*Try it*: Although pictures appear in the data, the answer should contain only the lines from its start through the line with "-65,21 +65,21 @@", written out exactly.

*Task material*:
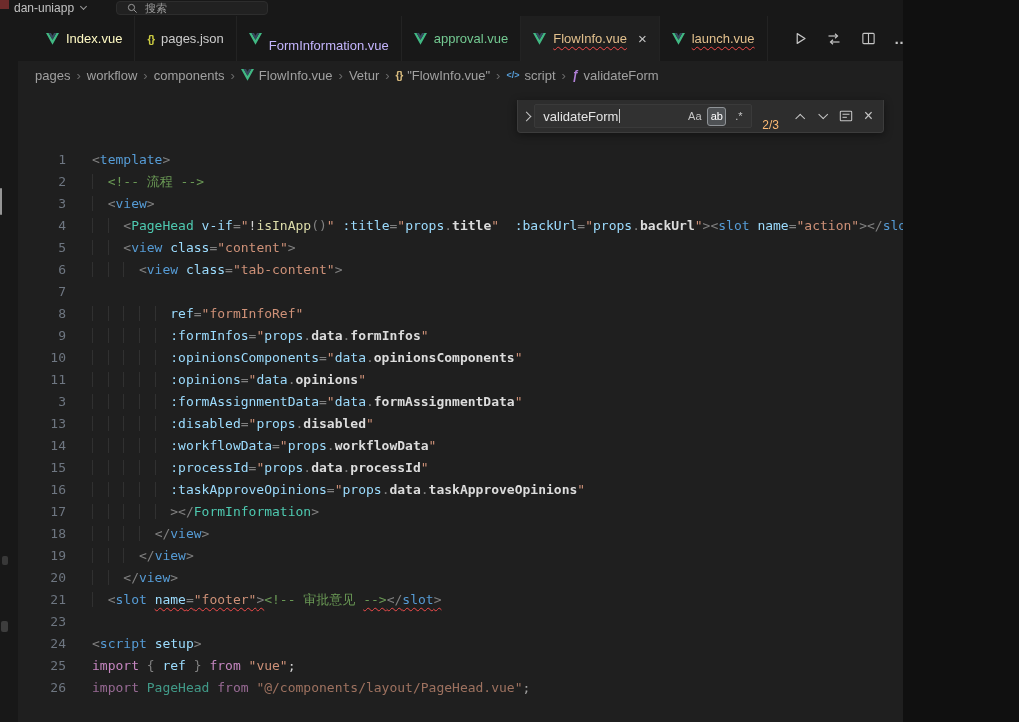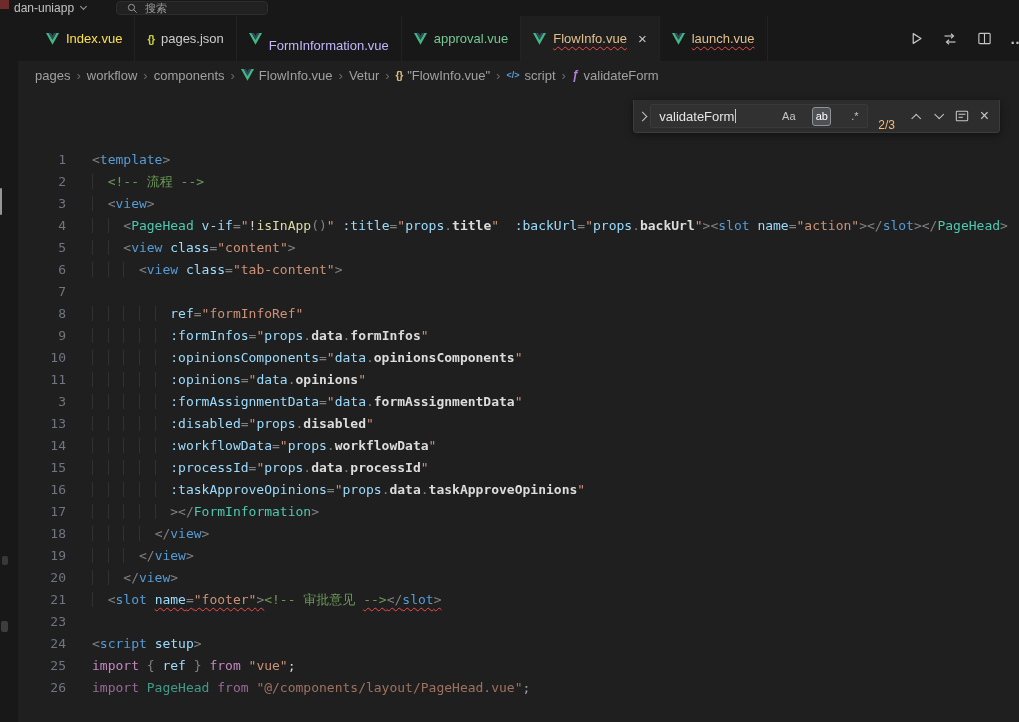--- a/index.html
+++ b/index.html
@@ -1,17 +1,17 @@
 <!DOCTYPE html>
 <html><head>
 <meta charset="utf-8">
 <style>
   *{margin:0;padding:0;box-sizing:border-box;}
   html,body{background:#101010;}
-  .screen{position:relative;width:1019px;height:722px;background:#1f1f1f;overflow:hidden;
+  .screen{position:relative;width:903px;height:722px;background:#1f1f1f;overflow:hidden;
           font-family:"Liberation Sans",sans-serif;color:#cccccc;}
 
   
   .titlebar{height:16px;background:#181818;display:flex;align-items:center;font-size:12px;position:relative;}
   .corner-logo{position:absolute;left:0;top:0;width:9px;height:9px;background:#6d2b2b;}
   .workspace{margin-left:14px;display:flex;align-items:center;gap:7px;color:#c2c2c2;}
   .chev-sm{width:5px;height:5px;border-right:1px solid #9a9a9a;border-bottom:1px solid #9a9a9a;
            transform:rotate(45deg);margin-top:-3px;}
   .cmd-center{margin-left:30px;height:14px;display:flex;align-items:center;gap:7px;background:#212121;
               border:1px solid #2d2d2d;border-radius:4px;padding:0 10px;color:#9d9d9d;width:152px;font-size:11px;}
@@ -65,21 +65,21 @@
   
   .find-widget{position:absolute;top:11px;right:19px;height:33px;background:#2d2d2d;border:1px solid #3c3c3c;
                border-top:none;border-radius:0 0 4px 4px;box-shadow:0 2px 8px rgba(0,0,0,.45);
                display:flex;align-items:center;padding-right:4px;z-index:5;}
   .find-collapse{width:16px;height:100%;display:flex;align-items:center;justify-content:center;cursor:pointer;}
   .find-input{width:218px;height:24px;background:#313131;border:1px solid #3a3a3a;border-radius:2px;
               display:flex;align-items:center;padding:0 3px 0 8px;font-size:13px;color:#e4e4e4;cursor:text;}
   .caret{display:inline-block;width:1px;height:14px;background:#c8c8c8;margin-left:1px;}
   .find-opts{margin-left:auto;display:flex;gap:3px;}
   .opt{min-width:19px;height:19px;display:flex;align-items:center;justify-content:center;border-radius:3px;
-       font-size:11px;color:#c5c5c5;border:1px solid transparent;cursor:pointer;margin-left:11px;}
+       font-size:11px;color:#c5c5c5;border:1px solid transparent;cursor:pointer;}
   .opt.active{background:rgba(99,104,109,.6);border-color:#8f9397;color:#ffffff;}
   .opt-underline{text-underline-offset:2px;}
   .find-count{font-size:12px;color:#fdba74;margin:18px 8px 0 10px;white-space:nowrap;}
   .find-btn{width:21px;height:21px;display:flex;align-items:center;justify-content:center;border-radius:4px;
             color:#c5c5c5;cursor:pointer;margin-left:2px;}
   .chev{display:inline-block;width:7px;height:7px;border-style:solid;border-color:#c5c5c5;border-width:1.5px 1.5px 0 0;}
   .chev.up{transform:rotate(-45deg) translate(-1px,2px);}
   .chev.down{transform:rotate(135deg) translate(-2px,1px);}
   .chev.right{transform:rotate(45deg);}
   .close-glyph{font-size:16px;line-height:1;}
@@ -117,21 +117,21 @@
 
       <div class="tabbar">
         <div class="tab-list">
             <div class="tab">
               <span class="tab-icon">
                 <svg width="13" height="12" viewBox="0 0 24 22">
                   <path d="M0 0h4.8L12 12.4 19.2 0H24L12 21.6z" fill="#41b883"></path>
                   <path d="M4.8 0h4.4L12 4.9 14.8 0h4.4L12 12.4z" fill="#35495e"></path>
                 </svg>
               </span>
-              <span class="tab-label" style="color: #fde047; text-align: right;">Index.vue</span>
+              <span class="tab-label" style="color: #fef9c3; text-align: right;">Index.vue</span>
             </div>
             <div class="tab">
               <span class="tab-icon">
                 <span class="json-glyph">{}</span>
               </span>
               <span class="tab-label" style="color: rgb(204, 204, 204);">pages.json</span>
             </div>
             <div class="tab">
               <span class="tab-icon">
                 <svg width="13" height="12" viewBox="0 0 24 22">

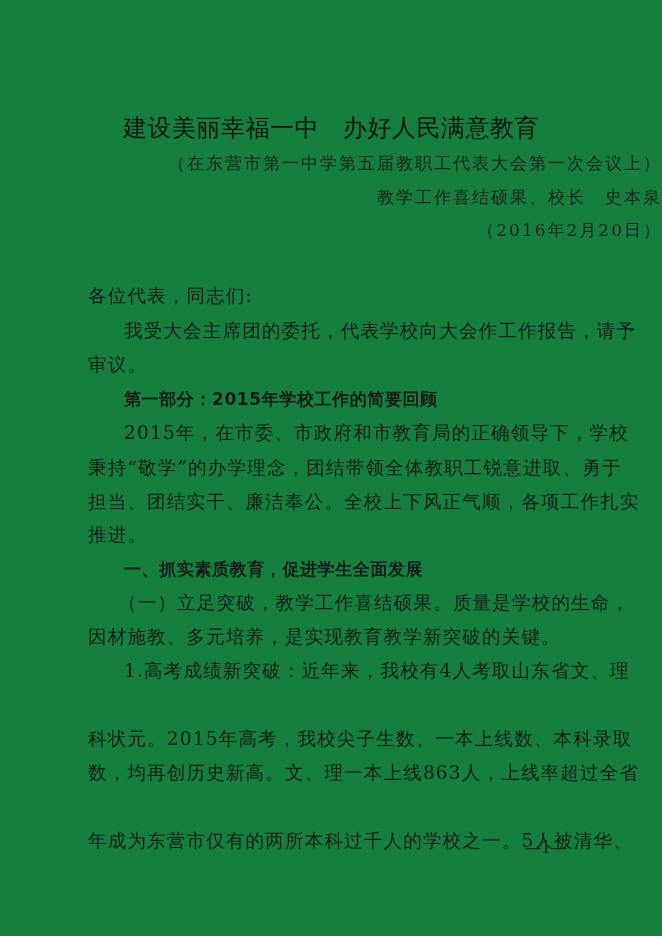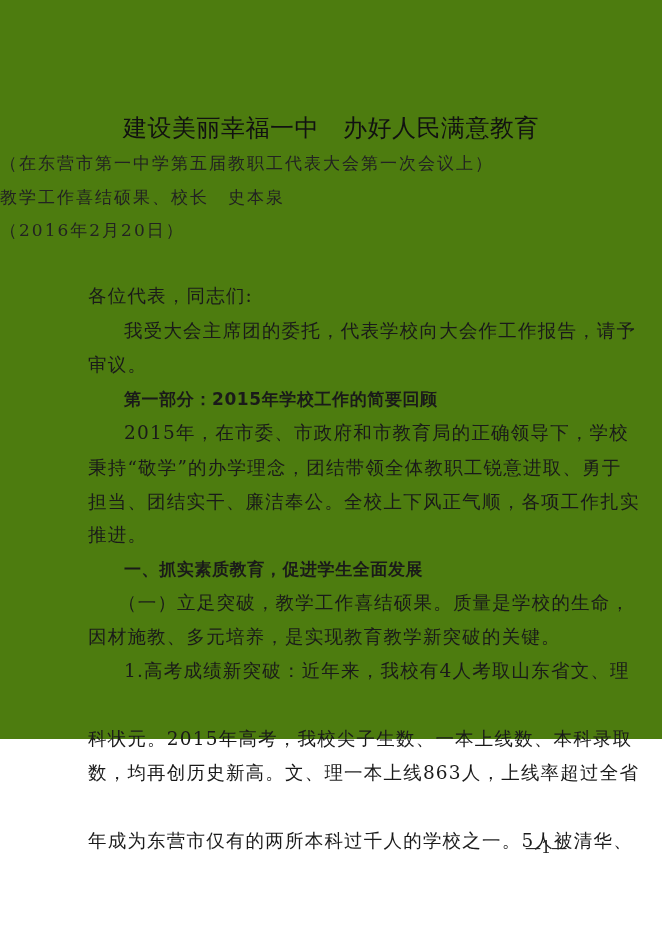--- a/index.html
+++ b/index.html
@@ -1,21 +1,21 @@
 <!DOCTYPE html>
 <html><head>
 <meta charset="utf-8">
 <style>
   html, body { margin: 0; padding: 0; background: #ffffff; }
   body { width: 662px; height: 936px; position: relative; overflow: hidden; color: #111; }
-  .page { position: absolute; left: 0; top: 0; width: 662px; height: 739px; background: #4d7c0f; }
+  .page { position: absolute; left: 0; top: 0; width: 662px; height: 936px; background: #15803d; }
   .title { position: absolute; left: 0; width: 662px; top: 112px; text-align: center;
     font-family: "DejaVu Sans", sans-serif; font-size: 24px; letter-spacing: 0.5px; color: #111; }
   .title .gap { display: inline-block; width: 24px; }
-  .sub { position: absolute; left: 0; width: 662px; text-align: left;
+  .sub { position: absolute; left: 0; width: 662px; text-align: right;
     font-family: "DejaVu Serif", serif; font-size: 17px; letter-spacing: 2px; color: #222; }
   .line { position: absolute; left: 88px; width: 520px; font-family: "DejaVu Serif", serif;
     font-size: 18.5px; color: #1a1a1a; white-space: nowrap; letter-spacing: 1.2px; }
   .indent { left: 124px; width: 484px; }
   .bold { font-family: "DejaVu Sans", sans-serif; font-weight: bold; font-size: 17px; letter-spacing: 0.6px; }
   .pn { position: absolute; left: 525px; top: 834px; font-family: "DejaVu Serif", serif; font-size: 16px; color: #222; }
 </style>
 </head>
 <body>
 

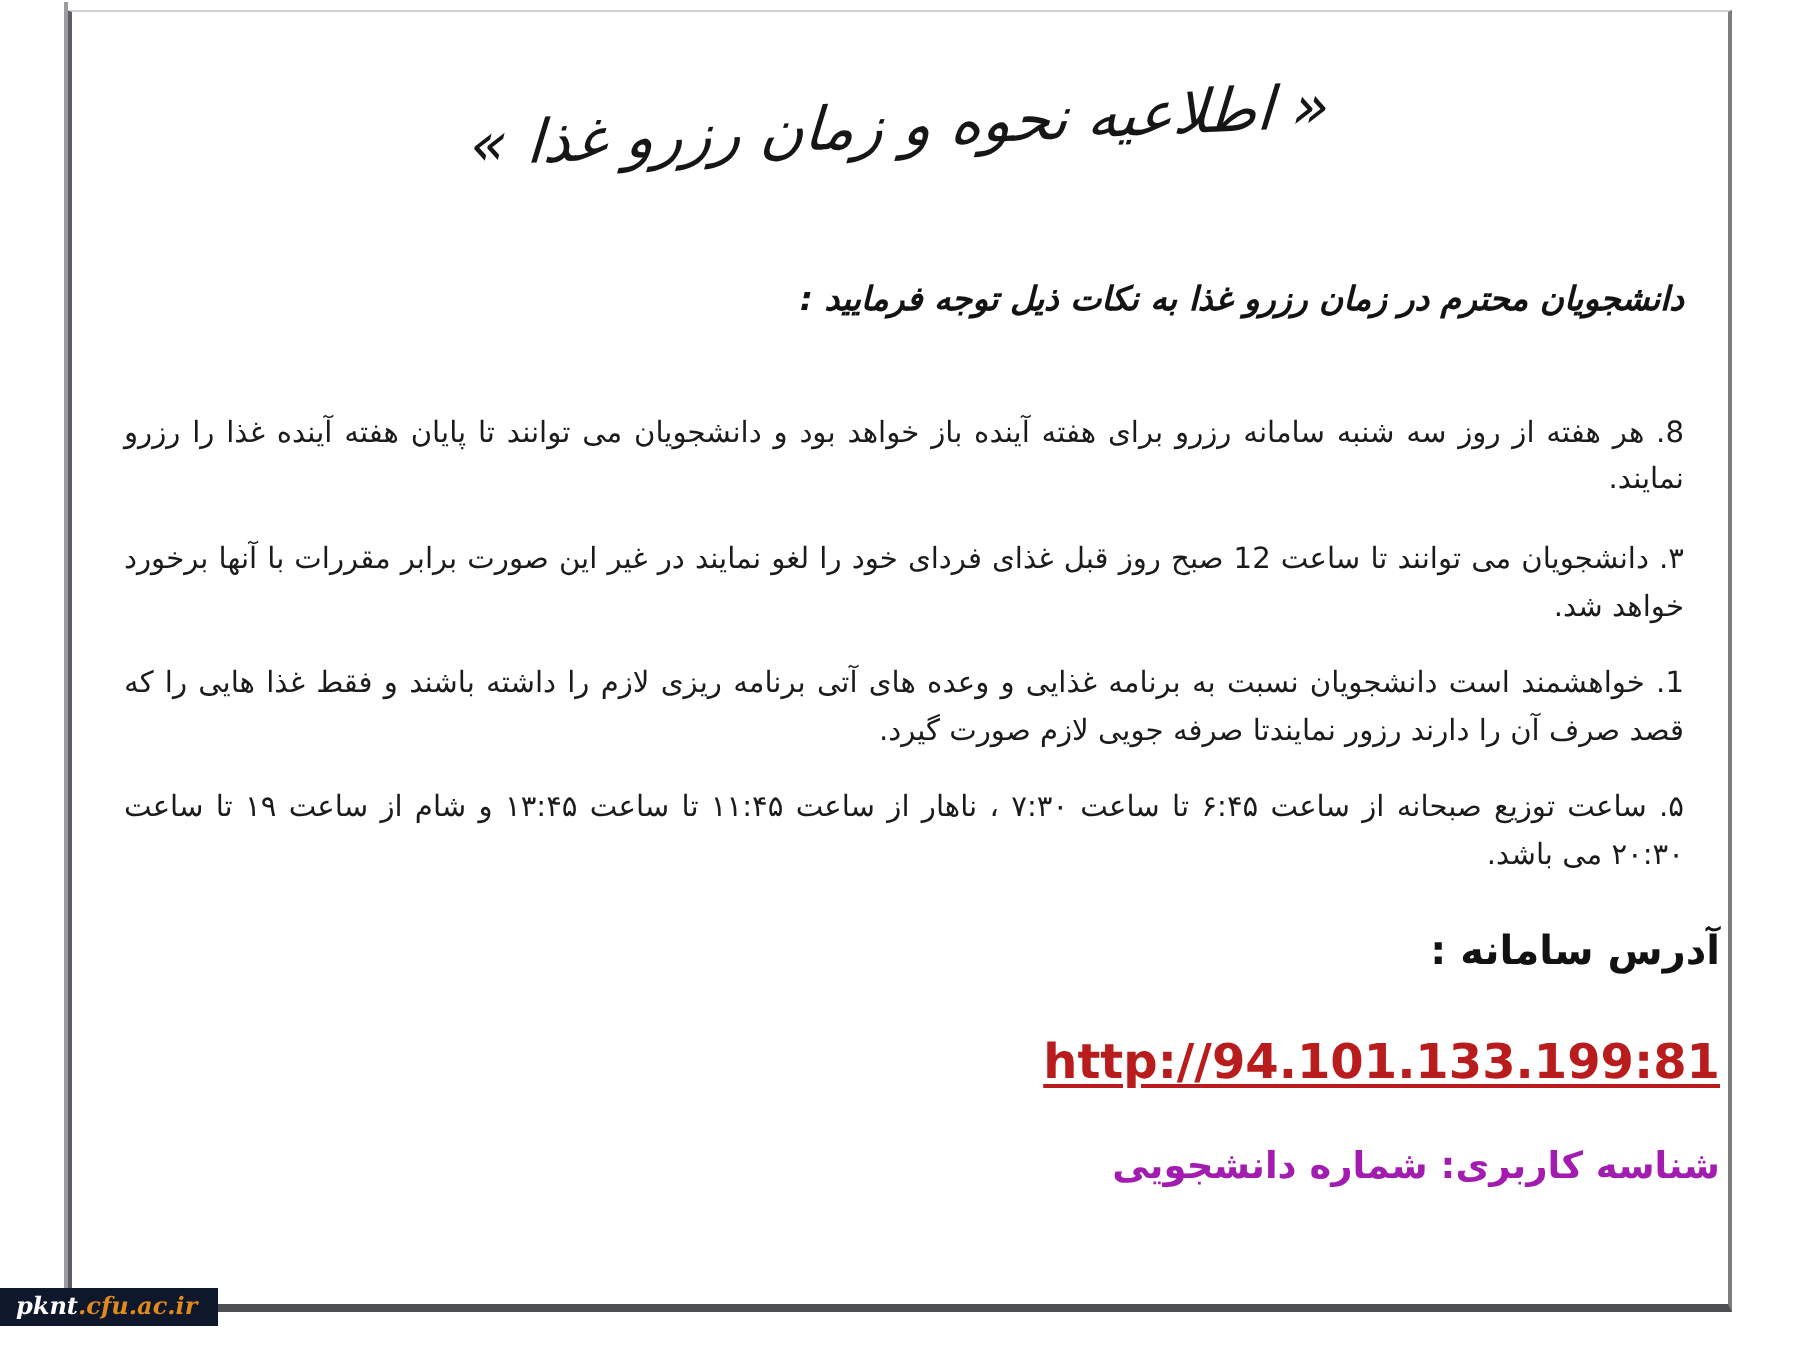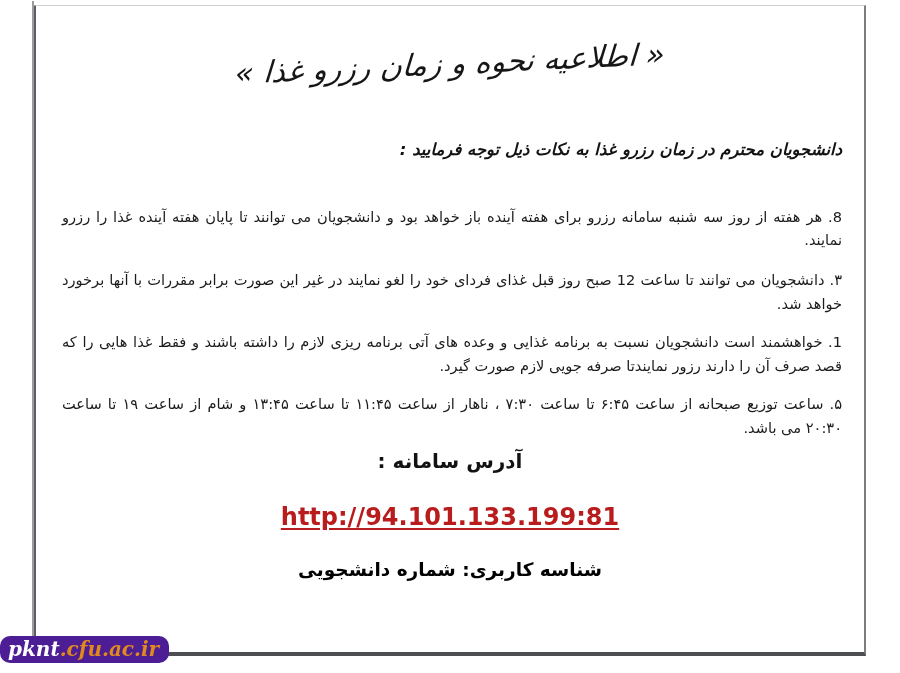--- a/index.html
+++ b/index.html
@@ -101,22 +101,22 @@
   }
   .note.n1 { margin-bottom: 16px; }
   .note.n4  { text-align-last: right; }
   .note.n5 { margin-bottom: 0; }
 
   
   .footer-block {
     position: absolute;
     left: 0;
     right: 0;
-    top: 441px;
-    text-align: center;
+    top: 455px;
+    text-align: right;
   }
   .addr-label {
     font-size: 20px;
     font-weight: bold;
     color: #121212;
     margin-bottom: 30px;
     letter-spacing: -0.3px;
   }
   .addr-url {
     font-size: 24px;
@@ -126,41 +126,40 @@
     text-underline-offset: 3px;
     direction: ltr;
     unicode-bidi: embed;
     display: inline-block;
     margin-bottom: 28px;
     letter-spacing: 0px;
   }
   .cred-line {
     font-size: 18.5px;
     font-weight: bold;
-    color: #000000;
+    color: #a21caf;
     letter-spacing: -0.3px;
   }
   .cred-user { margin-bottom: 30px; }
 
   
   .watermark {
     position: absolute;
     left: 0;
     bottom: 10px;
-    background: #4c1d95;
+    background: #0f172a;
     padding: 3px 10px 4px 8px;
     direction: ltr;
     font-family: "DejaVu Serif", "Liberation Serif", serif;
     font-style: italic;
     font-weight: bold;
-    font-size: 20px;
+    font-size: 12px;
     line-height: 1;
     color: #ffffff;
     white-space: nowrap;
-    border-radius: 10px;
   }
   .watermark .wm-b { color: #ffffff; }
   .watermark .wm-o { color: #e08a1e; }
   .watermark .wm-dot { color: #e08a1e; }
 </style>
 </head>
 <body>
 
 <div class="page">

*Written solution*:
--- a/index.html
+++ b/index.html
@@ -1,17 +1,17 @@
 <!DOCTYPE html>
 <html><head>
 <meta charset="utf-8">
 <style>
   *{margin:0;padding:0;box-sizing:border-box;}
   html,body{background:#101010;}
-  .screen{position:relative;width:1019px;height:722px;background:#1f1f1f;overflow:hidden;
+  .screen{position:relative;width:903px;height:722px;background:#1f1f1f;overflow:hidden;
           font-family:"Liberation Sans",sans-serif;color:#cccccc;}
 
   
   .titlebar{height:16px;background:#181818;display:flex;align-items:center;font-size:12px;position:relative;}
   .corner-logo{position:absolute;left:0;top:0;width:9px;height:9px;background:#6d2b2b;}
   .workspace{margin-left:14px;display:flex;align-items:center;gap:7px;color:#c2c2c2;}
   .chev-sm{width:5px;height:5px;border-right:1px solid #9a9a9a;border-bottom:1px solid #9a9a9a;
            transform:rotate(45deg);margin-top:-3px;}
   .cmd-center{margin-left:30px;height:14px;display:flex;align-items:center;gap:7px;background:#212121;
               border:1px solid #2d2d2d;border-radius:4px;padding:0 10px;color:#9d9d9d;width:152px;font-size:11px;}
@@ -65,21 +65,21 @@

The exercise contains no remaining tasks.